◆ **Problem requirements**
I'd ask you to write out the lines below exactly, with no images.
_ _ _ _ _
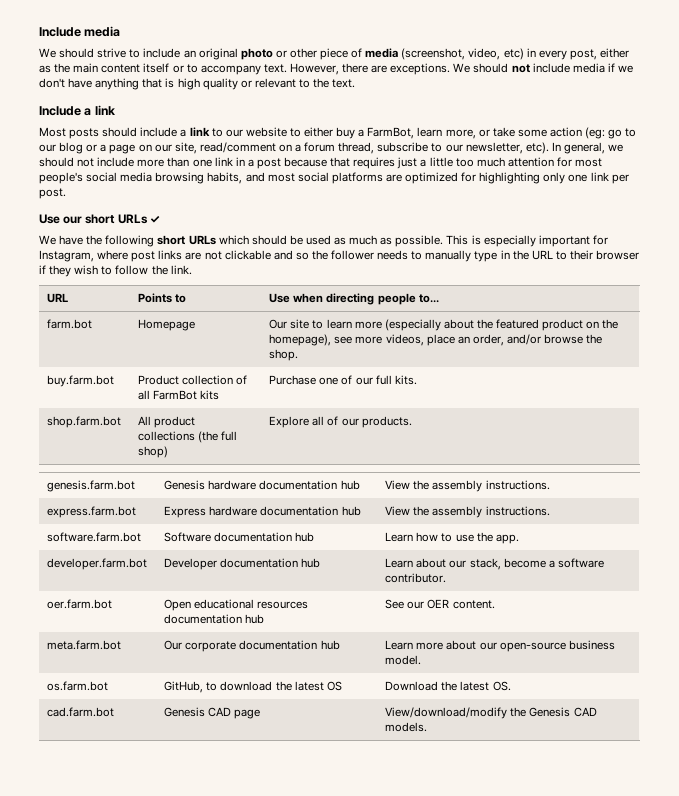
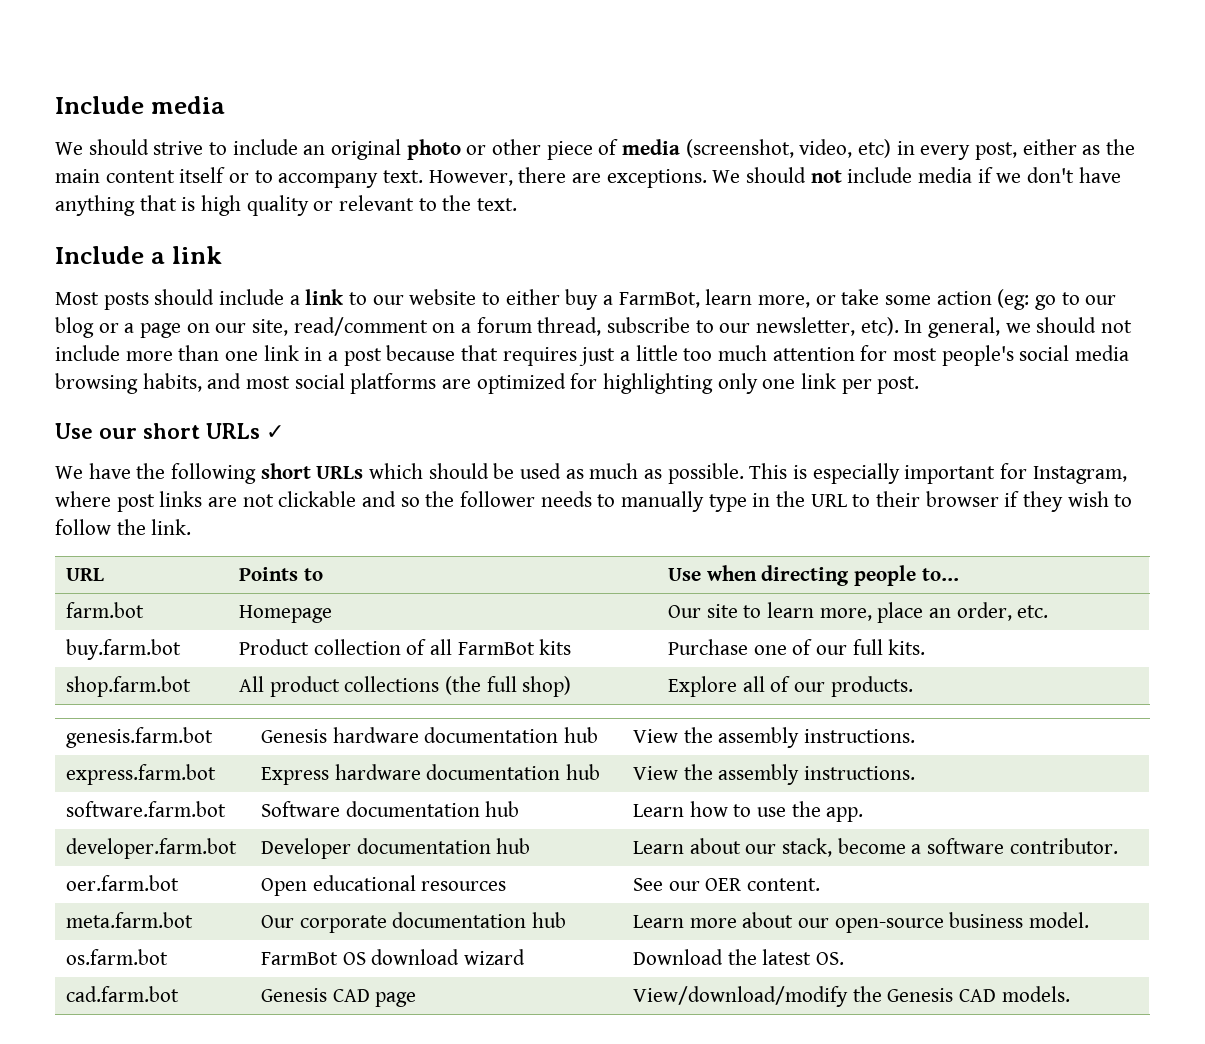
[354,319,619,331] [269,334,603,346] [269,349,299,361] more (especially about the featured product on the homepage), see more videos, place an order, and/or browse the shop. -> [819,602,1049,623] more, place an order, etc.
[164,614,265,624] documentation hub -> (507, 886) none
[164,681,342,693] GitHub, to download the latest OS -> [260,949,525,965] FarmBot OS download wizard

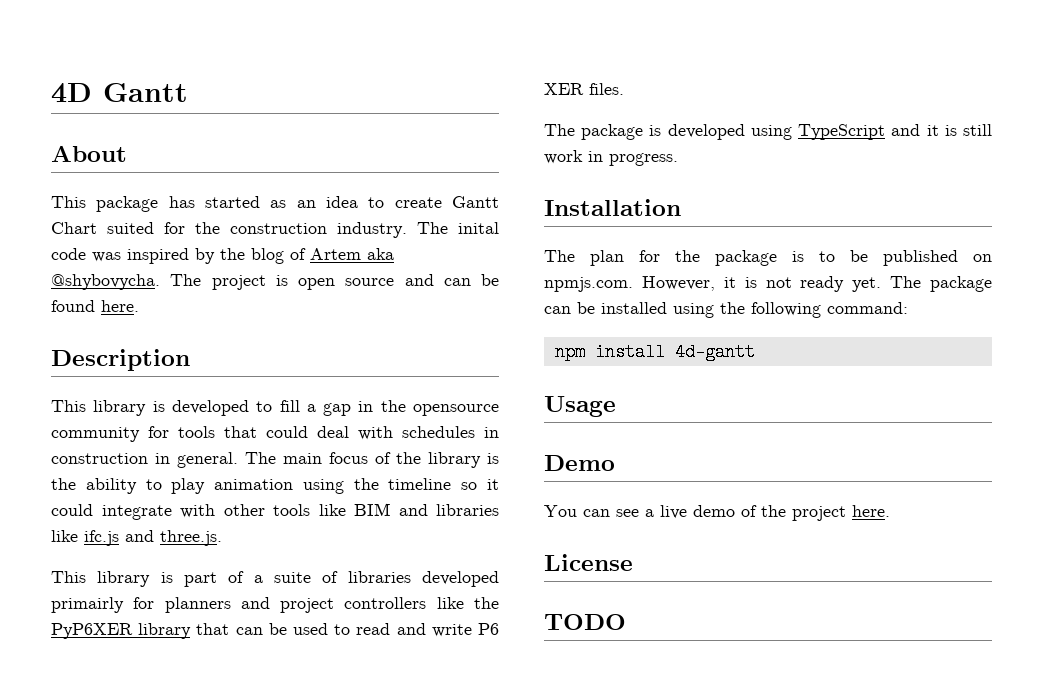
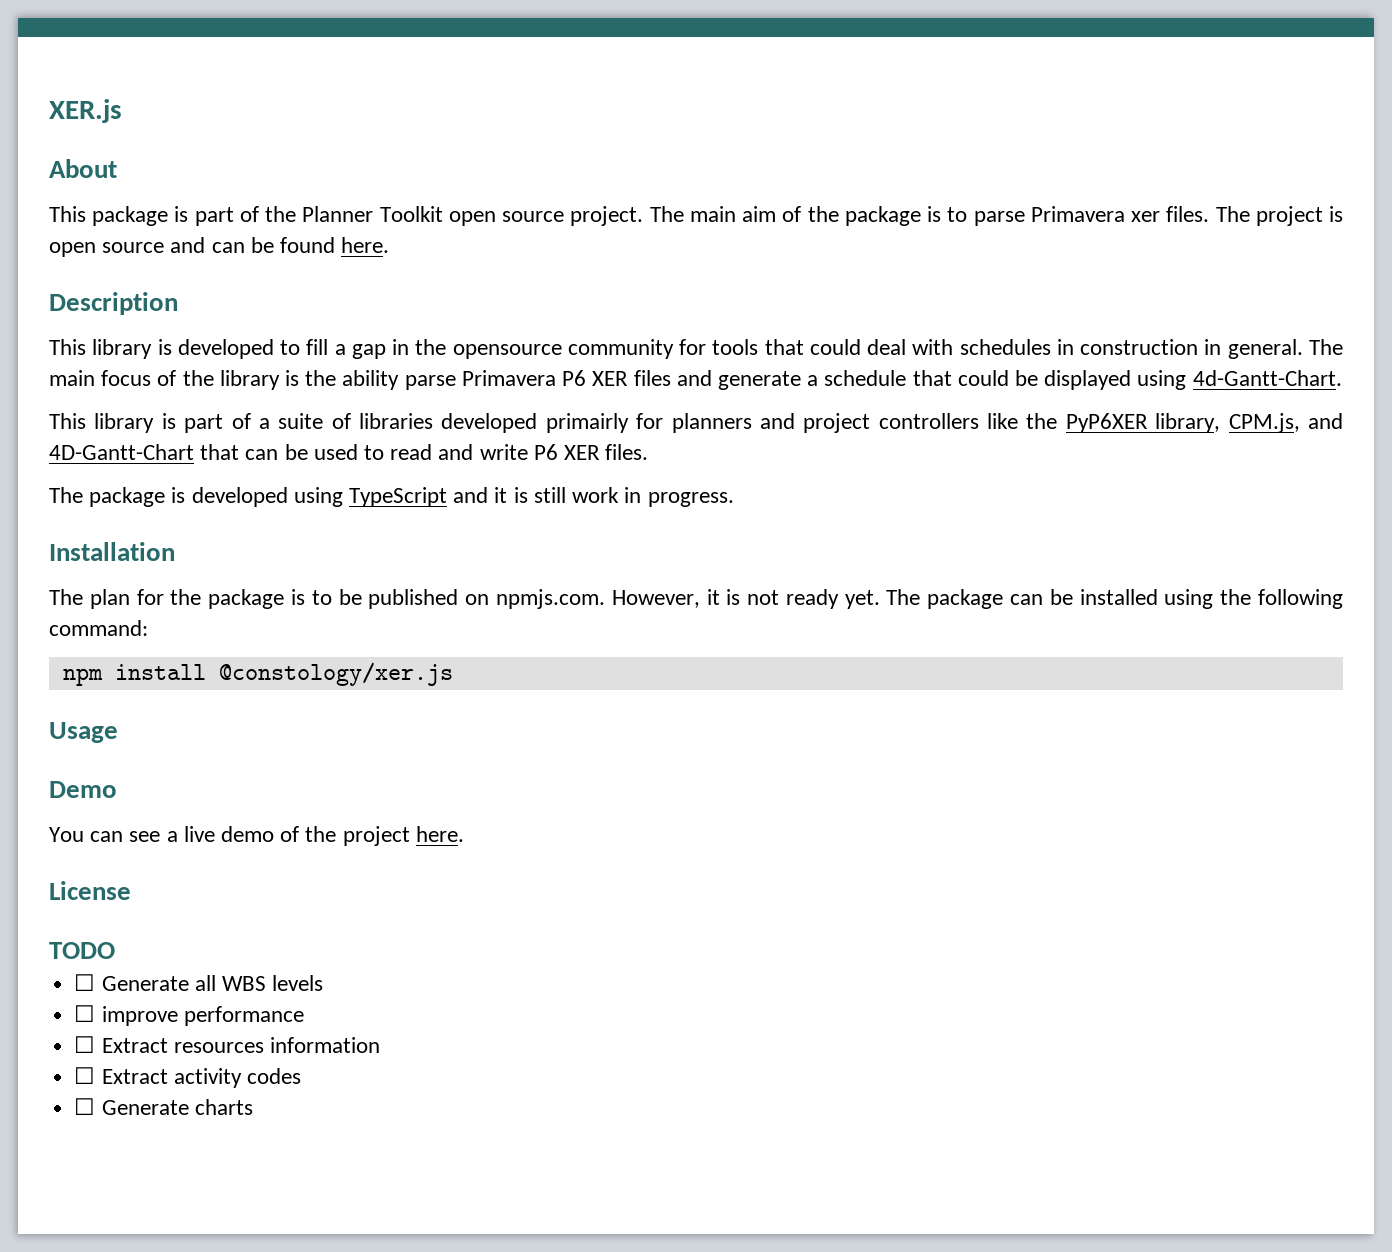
[51,83,188,103] 4D Gantt -> [49,99,122,123] XER.js
[168,196,499,208] [51,222,499,238] [51,248,394,264] [51,274,160,290] has started as an idea to create Gantt Chart suited for the construction industry. The inital code was inspired by the blog of Artem aka @shybovycha. -> [174,206,1210,226] is part of the Planner Toolkit open source project. The main aim of the package is to parse Primavera xer files.
[145,478,499,494] [51,503,499,520] [51,530,222,546] to play animation using the timeline so it could integrate with other tools like BIM and libraries like ifc.js and three.js. -> [404,370,1342,390] parse Primavera P6 XER files and generate a schedule that could be displayed using 4d-Gantt-Chart.
[138,623,192,639] library -> [1155,413,1343,433] [49,444,194,460] library, CPM.js, and 4D-Gantt-Chart
[674,343,755,361] 4d-gantt -> [218,662,453,686] @constology/xer.js
(626, 622) none -> [74,974,324,991] [74,1005,304,1026] [74,1036,380,1053] [74,1067,301,1088] [74,1098,253,1115] // ☐ Generate all WBS levels // ☐ improve performance // ☐ Extract resources information // ☐ Extract activity codes // ☐ Generate charts

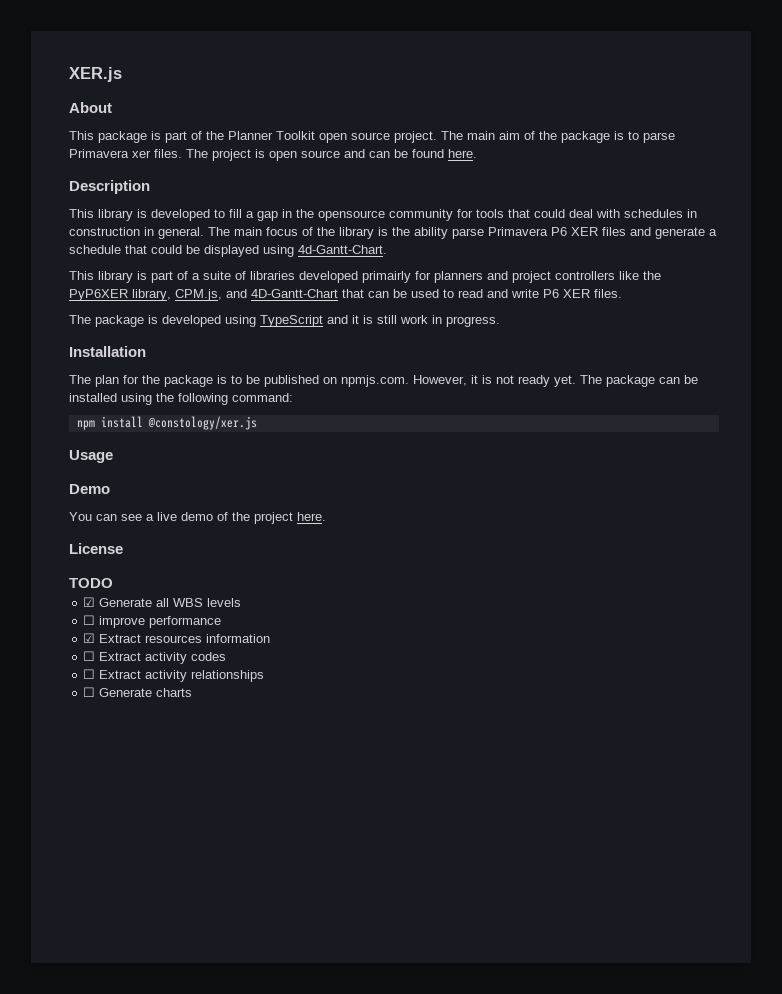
[74,974,96,991] ☐ -> [83,597,96,607] ☑
[74,1036,96,1053] ☐ -> [83,633,96,643] ☑
(301, 1076) none -> [83,669,265,682] // ☐ Extract activity relationships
_ _ _ _ _
◆ **Solution to this task**
[354,319,619,331] [269,334,603,346] [269,349,299,361] more (especially about the featured product on the homepage), see more videos, place an order, and/or browse the shop. -> [819,602,1049,623] more, place an order, etc.
[164,614,265,624] documentation hub -> (507, 886) none
[164,681,342,693] GitHub, to download the latest OS -> [260,949,525,965] FarmBot OS download wizard

[51,83,188,103] 4D Gantt -> [49,99,122,123] XER.js
[168,196,499,208] [51,222,499,238] [51,248,394,264] [51,274,160,290] has started as an idea to create Gantt Chart suited for the construction industry. The inital code was inspired by the blog of Artem aka @shybovycha. -> [174,206,1210,226] is part of the Planner Toolkit open source project. The main aim of the package is to parse Primavera xer files.
[145,478,499,494] [51,503,499,520] [51,530,222,546] to play animation using the timeline so it could integrate with other tools like BIM and libraries like ifc.js and three.js. -> [404,370,1342,390] parse Primavera P6 XER files and generate a schedule that could be displayed using 4d-Gantt-Chart.
[138,623,192,639] library -> [1155,413,1343,433] [49,444,194,460] library, CPM.js, and 4D-Gantt-Chart
[674,343,755,361] 4d-gantt -> [218,662,453,686] @constology/xer.js
(626, 622) none -> [74,974,324,991] [74,1005,304,1026] [74,1036,380,1053] [74,1067,301,1088] [74,1098,253,1115] // ☐ Generate all WBS levels // ☐ improve performance // ☐ Extract resources information // ☐ Extract activity codes // ☐ Generate charts

[74,974,96,991] ☐ -> [83,597,96,607] ☑
[74,1036,96,1053] ☐ -> [83,633,96,643] ☑
(301, 1076) none -> [83,669,265,682] // ☐ Extract activity relationships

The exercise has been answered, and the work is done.